At this point your piece may be losing it's shapeor starting to collapse. If this is the case, you will need to reshape. Use two pair of tweezers, and push it back into shape immediately after taking it out of the kiln. This can be done each time a layer of enamel is applied, if necessary. For additional adjustments, extra firings should be done for 15 - 20 seconds. If a crack or fracture occurs, apply transparent Hard Clear (2040) to the BACK of the piece and fire. If mica gets stuck on the piece, use a dremmel tool or flexible shaft with a diamond bit and gently grind it off, dip into Armor Etch for a minute or two to clean, then fire. You are now ready for the final firing. This should be done for about 35 seconds, allowing the enamel to fuse to a smooth and shiny surface.
Copper Mesh Cloth
This mesh is a little more forgiving. It should be treated as if it were copper foil. It will need to be pickled, unless you apply enamel to both sides simultaneously and fire. The cloth can be bent, folded, crinkled, and embossed. If you are using transparents, make sure to remove the fines. The colors can be applied by wet packing or by sifting.

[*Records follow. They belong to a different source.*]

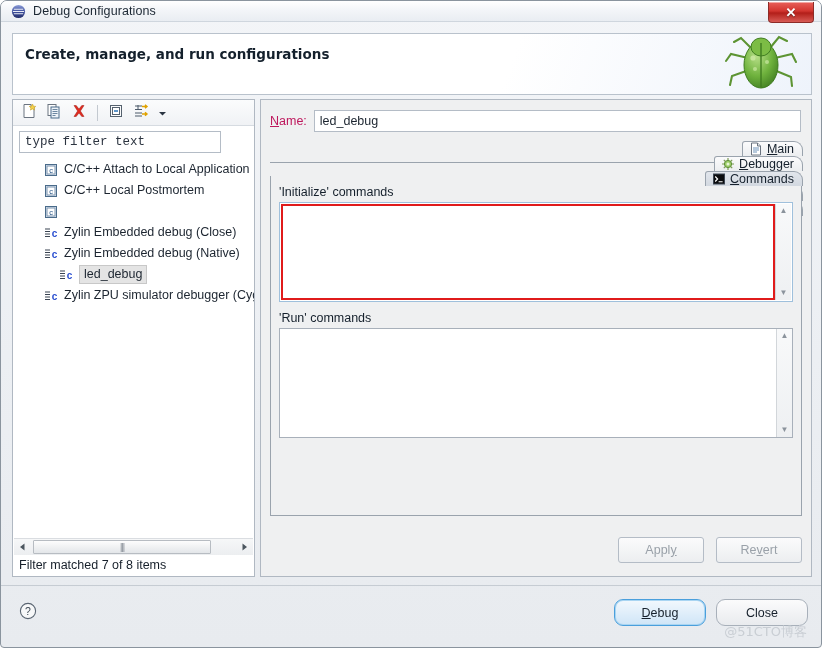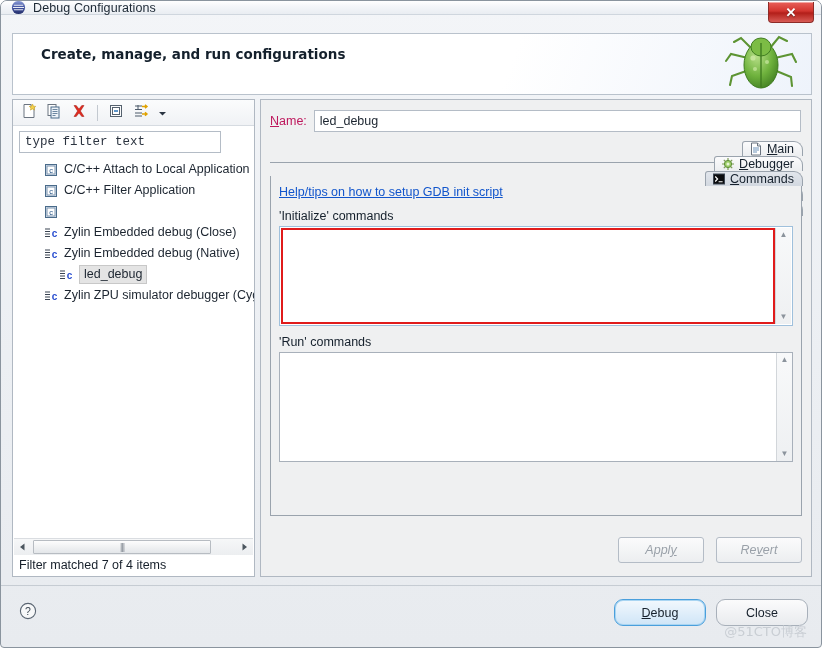--- a/index.html
+++ b/index.html
@@ -14,21 +14,21 @@
   .window {
     position: absolute; left: 0; top: 0;
     width: 822px; height: 648px;
     background: linear-gradient(180deg,#f3f5f8 0%,#eceff3 55%,#e8ebef 100%);
     border: 1px solid #8a949e;
     border-radius: 7px 7px 4px 4px;
     overflow: hidden;
   }
   .titlebar {
     position: relative;
-    height: 14px;
+    height: 21px;
     background: linear-gradient(180deg,#ffffff 0%,#f4f6f9 40%,#e9edf2 100%);
     border-bottom: 1px solid #cfd6de;
     display: flex; align-items: center;
     padding-left: 10px;
   }
   .title-icon {
     width: 15px; height: 15px; margin-right: 7px; flex: 0 0 auto;
   }
   .title-text {
     font-size: 12.5px; color: #1b2733; letter-spacing: .1px;
@@ -50,21 +50,21 @@
 
   
   .header {
     position: absolute; left: 11px; top: 32px;
     width: 800px; height: 62px;
     background: linear-gradient(110deg,#ffffff 0%,#ffffff 62%,#eef3fb 100%);
     border: 1px solid #b9c2cc;
     overflow: hidden;
   }
   .header-title {
-    position: absolute; left: 28px; top: 12px;
+    position: absolute; left: 12px; top: 12px;
     font-size: 13.5px; font-weight: bold; color: #14202c;
     font-family: "DejaVu Sans", sans-serif;
   }
   .bug-icon { position: absolute; right: 12px; top: -2px; }
 
   
   .left-panel {
     position: absolute; left: 11px; top: 98px;
     width: 243px; height: 478px;
     background: #ffffff;
@@ -212,21 +212,21 @@
   .btn-row {
     position: absolute; right: 9px; bottom: 13px;
     display: flex; gap: 12px;
   }
   .btn {
     min-width: 86px; height: 26px;
     font-size: 12.5px;
     background: linear-gradient(180deg,#fbfbfc,#eceef0);
     border: 1px solid #b4bcc6; border-radius: 3px;
     display: flex; align-items: center; justify-content: center;
-    cursor: pointer; color: #1a2430; font-style: italic;
+    cursor: pointer; color: #1a2430;
   }
   .btn.disabled { color: #9aa1a9; }
   .btn u { text-decoration: underline; }
 
   
   .footer-sep {
     position: absolute; left: 0; right: 0; top: 584px;
     height: 1px; background: #c6ccd3;
   }
   .help-btn {
@@ -388,21 +388,21 @@
       </div>
 
       <div class="tree-item">
         <span class="ti-icon">
           <svg width="16" height="16" viewBox="0 0 16 16">
             <rect x="2.5" y="2.5" width="11" height="11" fill="#dfe9f4" stroke="#4a6b8a"></rect>
             <rect x="4" y="4" width="8" height="8" fill="#fff" stroke="#7d94ad"></rect>
             <text x="8" y="11" font-size="7.5" text-anchor="middle" fill="#1d4d80" font-family="Liberation Sans">c</text>
           </svg>
         </span>
-        <span class="ti-label">C/C++ Filter Application</span>
+        <span class="ti-label">C/C++ Local Postmortem</span>
       </div>
 
       <div class="tree-item">
         <span class="ti-icon">
           <svg width="16" height="16" viewBox="0 0 16 16">
             <rect x="2.5" y="2.5" width="11" height="11" fill="#dfe9f4" stroke="#4a6b8a"></rect>
             <rect x="4" y="4" width="8" height="8" fill="#fff" stroke="#7d94ad"></rect>
             <text x="8" y="11" font-size="7.5" text-anchor="middle" fill="#1d4d80" font-family="Liberation Sans">c</text>
           </svg>
         </span>
@@ -461,21 +461,21 @@
           <span class="grip">|||</span>
         </div>
       </div>
       <div class="hs-arrow">
         <svg width="7" height="8" viewBox="0 0 7 8">
             <path d="M1.5 0.5 L6 4 L1.5 7.5 Z" fill="#4c565f"></path>
           </svg>
       </div>
     </div>
 
-    <div class="filter-status">Filter matched 7 of 4 items</div>
+    <div class="filter-status">Filter matched 7 of 8 items</div>
   </div>
 
   <div class="right-panel">
 
     <div class="name-row">
       <span class="name-label"><u>N</u>ame:</span>
       <input class="name-input" type="text" value="led_debug" style="">
     </div>
 
     <div class="tabs">
@@ -535,21 +535,20 @@
             <path d="M5.5 4.3h6M5.5 6.3h6M5.5 8.3h6M5.5 10.1h4" stroke="#4a6b8a" stroke-width=".9"></path>
           </svg>
         </span>
         <span><u>C</u>ommon</span>
       </div>
 
     </div>
 
     <div class="tab-body">
 
-      <a class="help-link">Help/tips on how to setup GDB init script</a>
 
       <div class="field-label">'Initialize' commands</div>
 
       <div class="ta-wrap highlight" style="height:100px;">
         <div class="ta-inner redbox"></div>
         <div class="ta-scroll">
           <span class="sa">▲</span>
           <span class="sa">▼</span>
         </div>
       </div>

Fire on mica at 1450 degrees F for about 30 seconds so it is a light glowing orange when taken out of the kiln. Because the weave is dense, you will notice your colors appear darker than what you might expect. This being the case, use a coat of clear enamel as your counter. I recommend test firing samples using different colors on the front and back of the cloth. Reshaping can be done, but be careful not to mark up your surface.
In working with the copper mesh, I have found that there are endless possibilities. It can be incorporated into designs of different mediums, or it can stand alone. The meshes can be found in various gauges, weaves, opening sizes and shapes, as well as in gold, silver, stainless steel, aluminum and brass. Aside from woven wire meshes, there are perforated metals with various patterns and openings that can be used. Play and experiment with making your own mesh. Looking through knitting and weaving books, along with chainmail patterns, can assist you in this task.